■ Assigned task:
Some lines hold the string "page". Copy all of them from the material that follows.

■ Data supplied:
*** Block opens ***
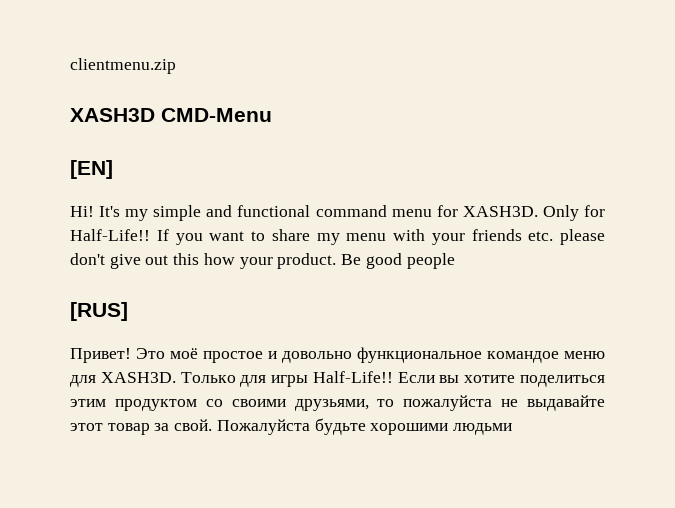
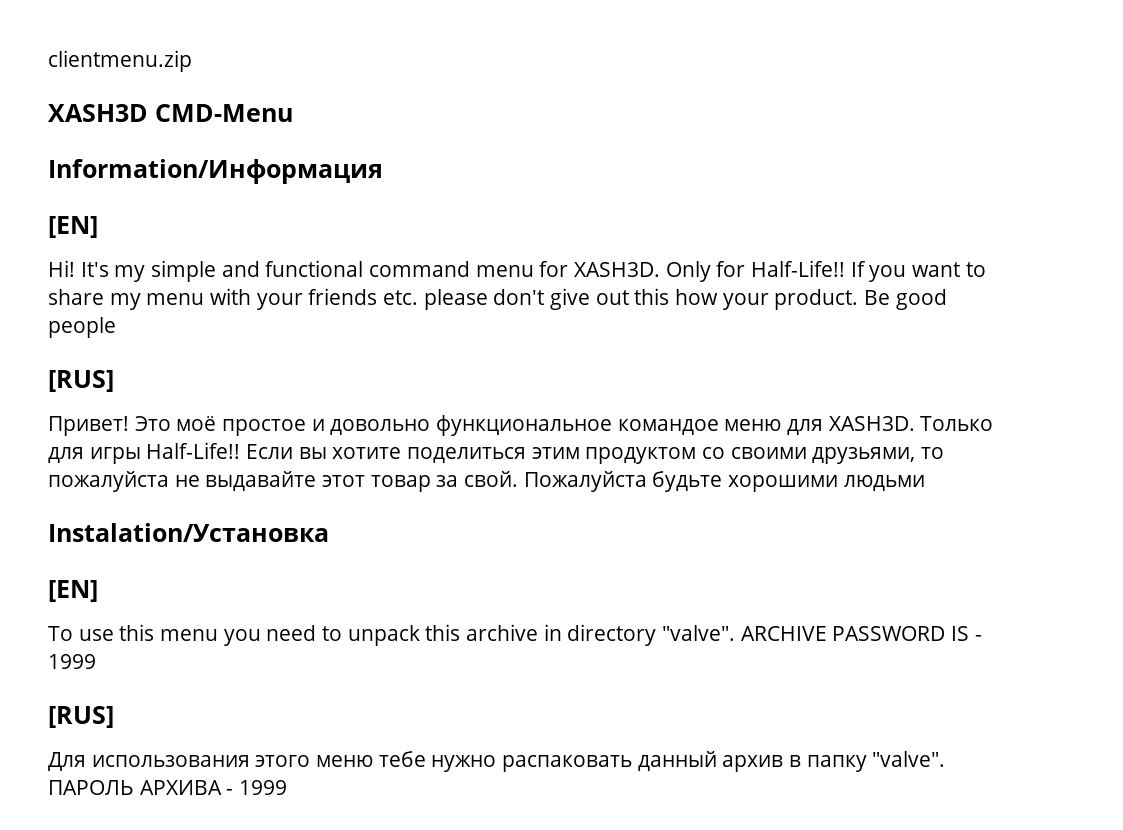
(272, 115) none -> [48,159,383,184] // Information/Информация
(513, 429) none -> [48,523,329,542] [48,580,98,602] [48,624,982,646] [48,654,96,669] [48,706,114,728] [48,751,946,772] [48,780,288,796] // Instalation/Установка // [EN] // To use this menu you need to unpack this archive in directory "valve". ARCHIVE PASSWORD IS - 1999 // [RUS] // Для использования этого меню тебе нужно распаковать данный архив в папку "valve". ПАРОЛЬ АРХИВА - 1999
*** Block closes ***
*** Block opens ***
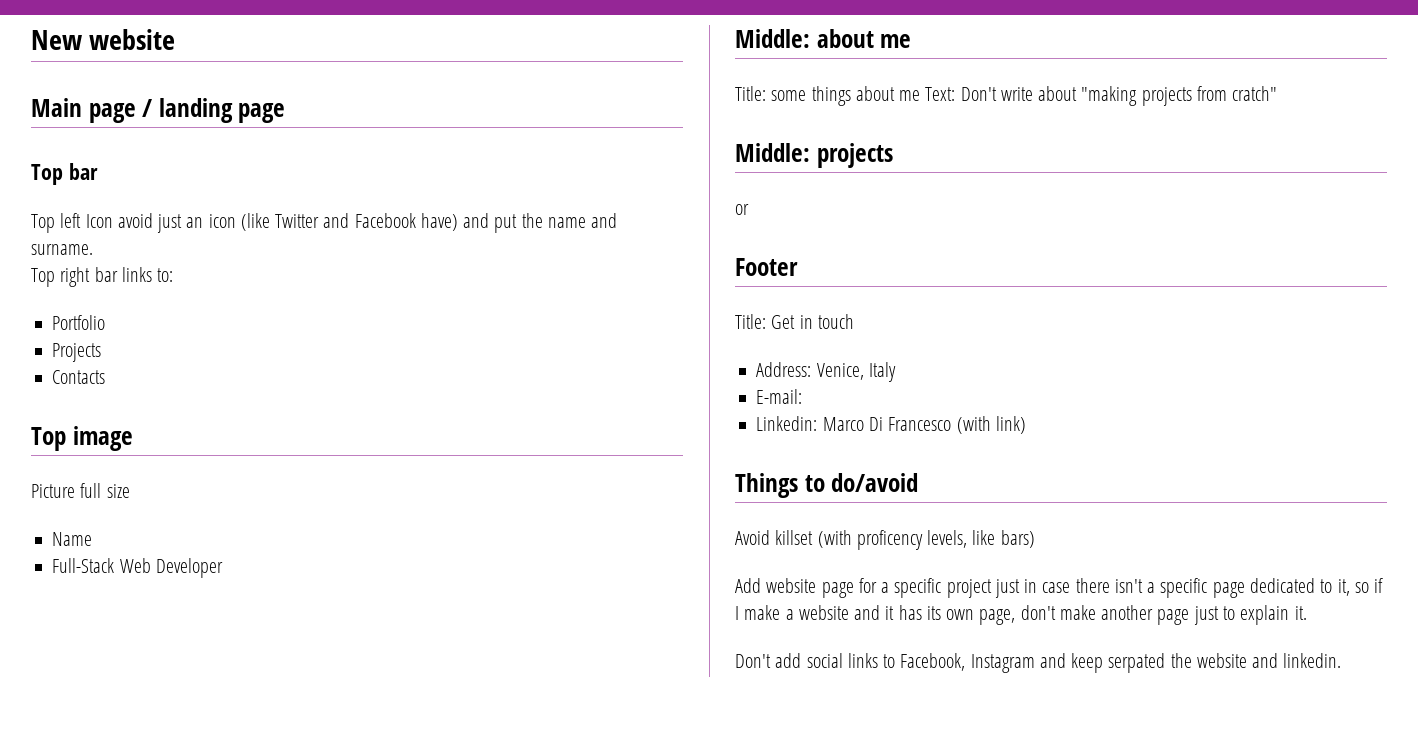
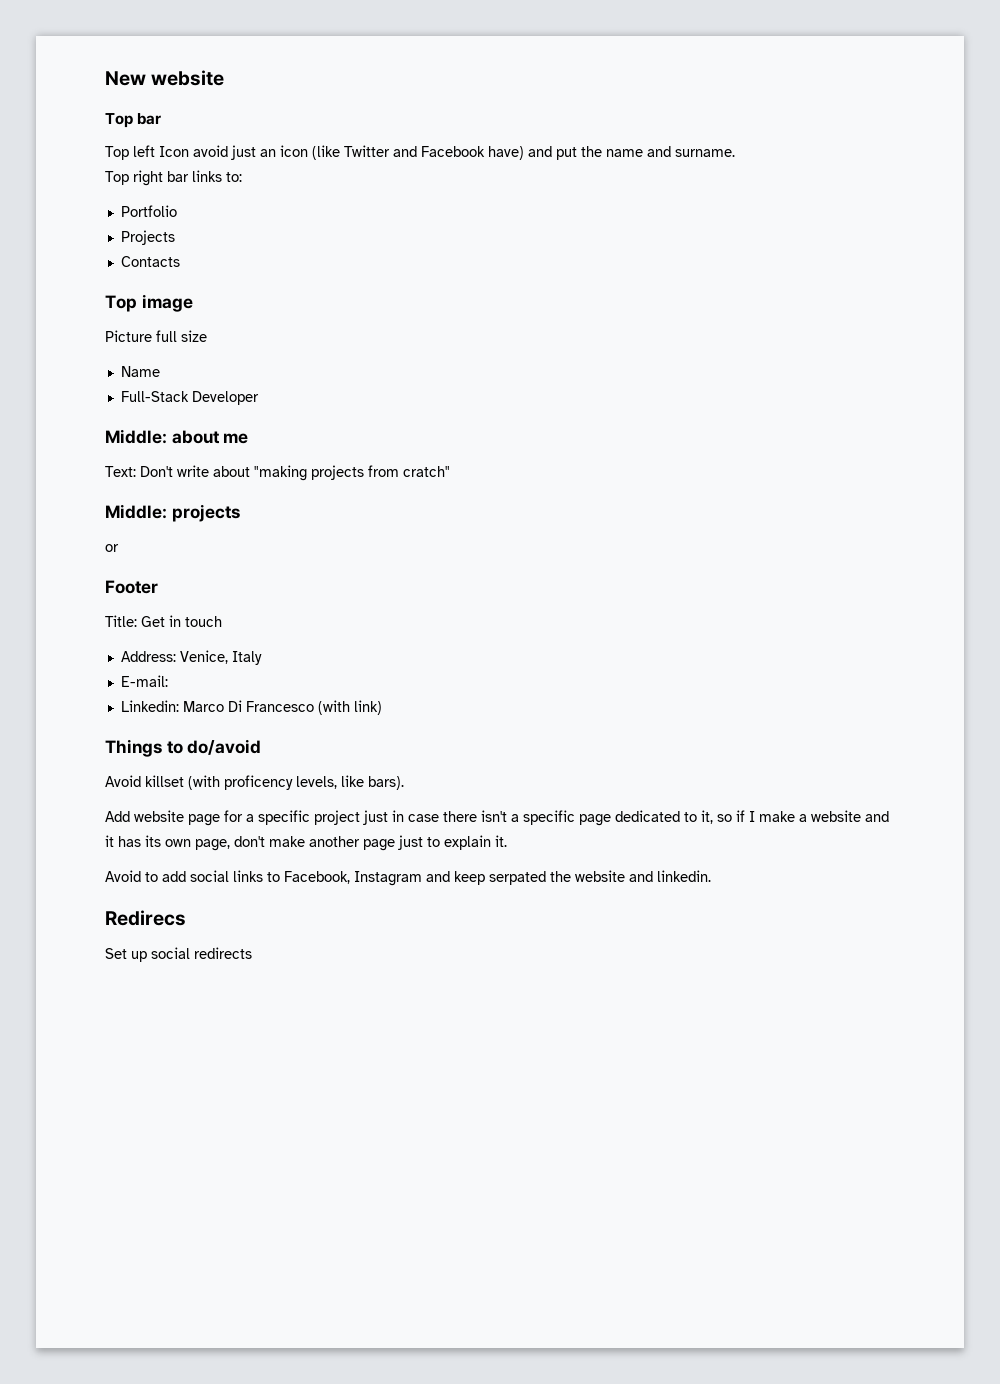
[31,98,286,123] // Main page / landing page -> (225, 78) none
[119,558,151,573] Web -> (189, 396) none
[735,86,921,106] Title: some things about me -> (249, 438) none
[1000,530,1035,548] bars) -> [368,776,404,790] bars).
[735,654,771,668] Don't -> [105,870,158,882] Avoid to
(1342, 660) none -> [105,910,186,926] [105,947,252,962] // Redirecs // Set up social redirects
*** Block closes ***
*** Block opens ***
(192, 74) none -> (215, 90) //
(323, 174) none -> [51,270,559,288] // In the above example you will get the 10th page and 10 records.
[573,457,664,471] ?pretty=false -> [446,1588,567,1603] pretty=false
*** Block closes ***
■ Expected answer:
[31,98,286,123] // Main page / landing page -> (225, 78) none
(323, 174) none -> [51,270,559,288] // In the above example you will get the 10th page and 10 records.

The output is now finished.